The measure spent over a century in academic obscurity until the American physiologist Ancel Keys re-evaluated it in a 1972 paper, comparing it against several other height-weight indices for predicting body fat. Keys judged it the best of the simple options and proposed renaming it the "Body Mass Index" for use in epidemiology. The WHO adopted the current category thresholds in 1995.

BMI has critics in the medical research community — it was designed for population studies, not individuals, and the cutoffs are based largely on data from European populations. But its simplicity (just a height and weight measurement) is also why it remains universal: every other body composition measure requires either equipment or more measurements.

Sources & references

  • CDC — About Adult BMI — US government reference on BMI calculation and interpretation.
  • World Health Organization — Obesity — international classification thresholds and global health context.
  • Keys A. et al. (1972). "Indices of relative weight and obesity." Journal of Chronic Diseases 25(6–7): 329–343 — the paper that popularized the term "Body Mass Index".

FAQs

BMI doesn't distinguish muscle from fat. Strength athletes, regular weight trainers, and people with naturally dense bone structure can land in the overweight or obese BMI category despite low body fat.

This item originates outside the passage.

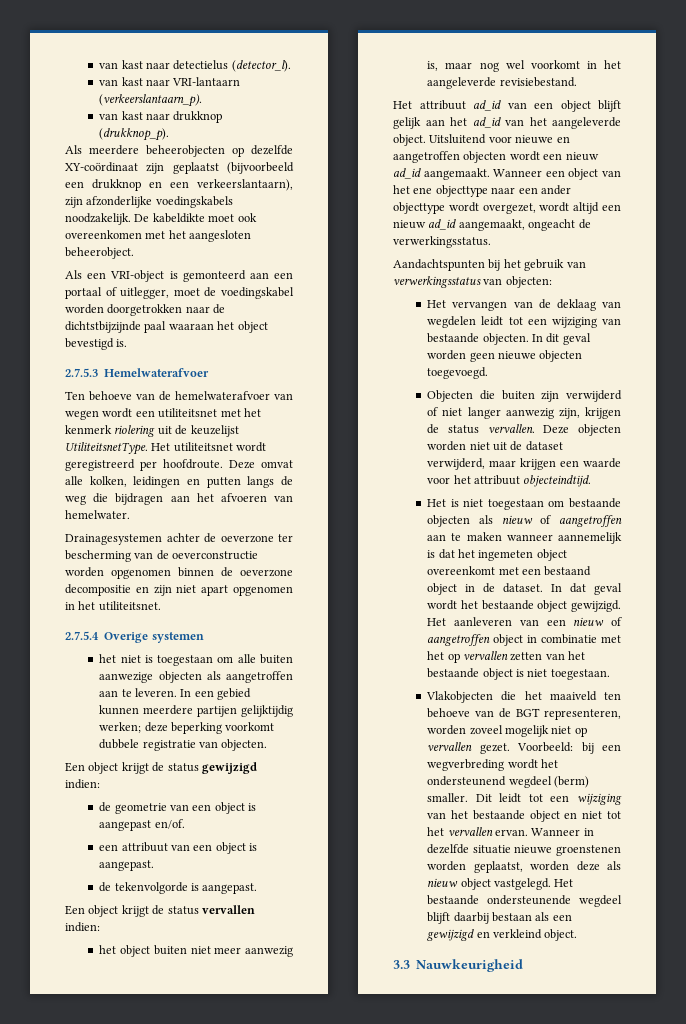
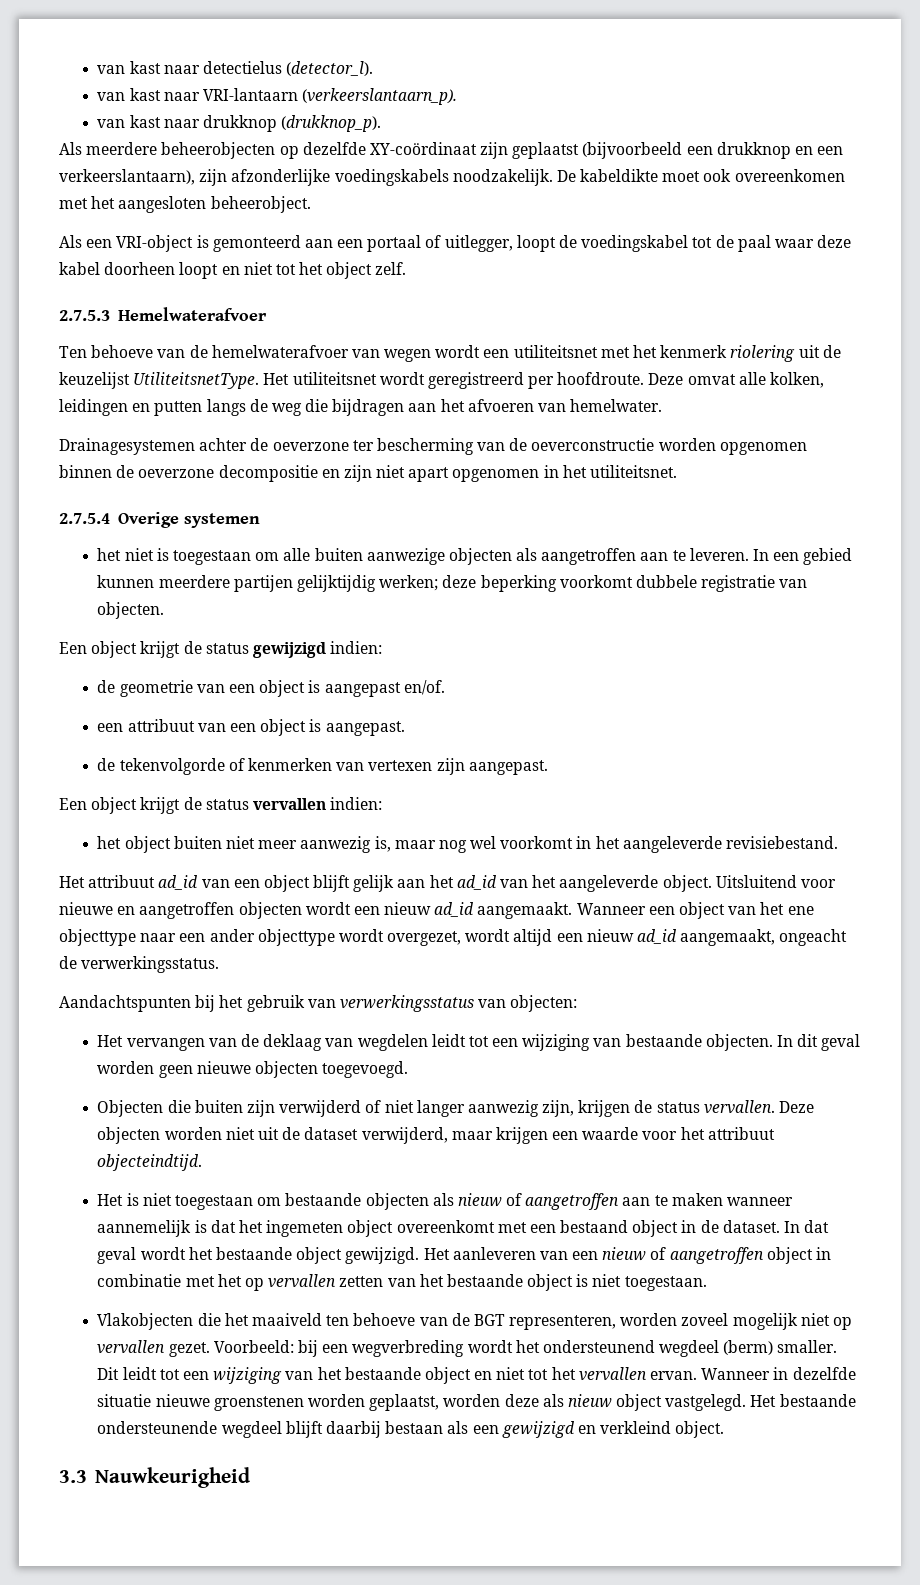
- Als een VRI‑object is gemonteerd aan een portaal of uitlegger, moet de voedingskabel worden doorgetrokken naar de dichtstbijzijnde paal waaraan het object bevestigd is.
+ Als een VRI‑object is gemonteerd aan een portaal of uitlegger, loopt de voedingskabel tot de paal waar deze kabel doorheen loopt en niet tot het object zelf.
- de tekenvolgorde is aangepast.
+ de tekenvolgorde of kenmerken van vertexen zijn aangepast.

If this is you, check your waist-to-height ratio and body fat percentage — if both are healthy, your BMI reading is misleading rather than informative.

Yes. WHO research found that health risks (cardiovascular disease, type 2 diabetes) appear at lower BMI thresholds for Asian populations. The widely-cited Asian BMI cutoffs are: overweight at BMI 23, obesity at BMI 27.5. The calculator above uses the standard WHO thresholds; adjust your interpretation downward if you fall in this group.

Monthly is more than enough for most people. BMI changes slowly with real fat loss or gain — day-to-day weight swings of 2–5 pounds from water, food, and sodium make daily readings noisy. If you're tracking a weight-change program, weigh weekly under consistent conditions (morning, after using the bathroom, before eating) and look at the trend over a month.

The standard adult thresholds (18.5–24.9 normal) apply across adult ages, but some research suggests the lower bound of healthy may shift upward in older adults — carrying slightly more weight after age 65 is associated with better outcomes than being on the lean edge of normal. For children and adolescents, BMI is interpreted on age- and sex-specific percentile charts, not the adult categories.

A healthy rate of fat loss is around 0.5–1% of body weight per week. For someone 75 kg and 1.75 m (BMI 24.5), losing 1 kg per week drops BMI by roughly 0.33 points per week — so moving from BMI 27 to BMI 25 takes about six weeks of consistent deficit. Faster than this usually means losing water and muscle, not just fat.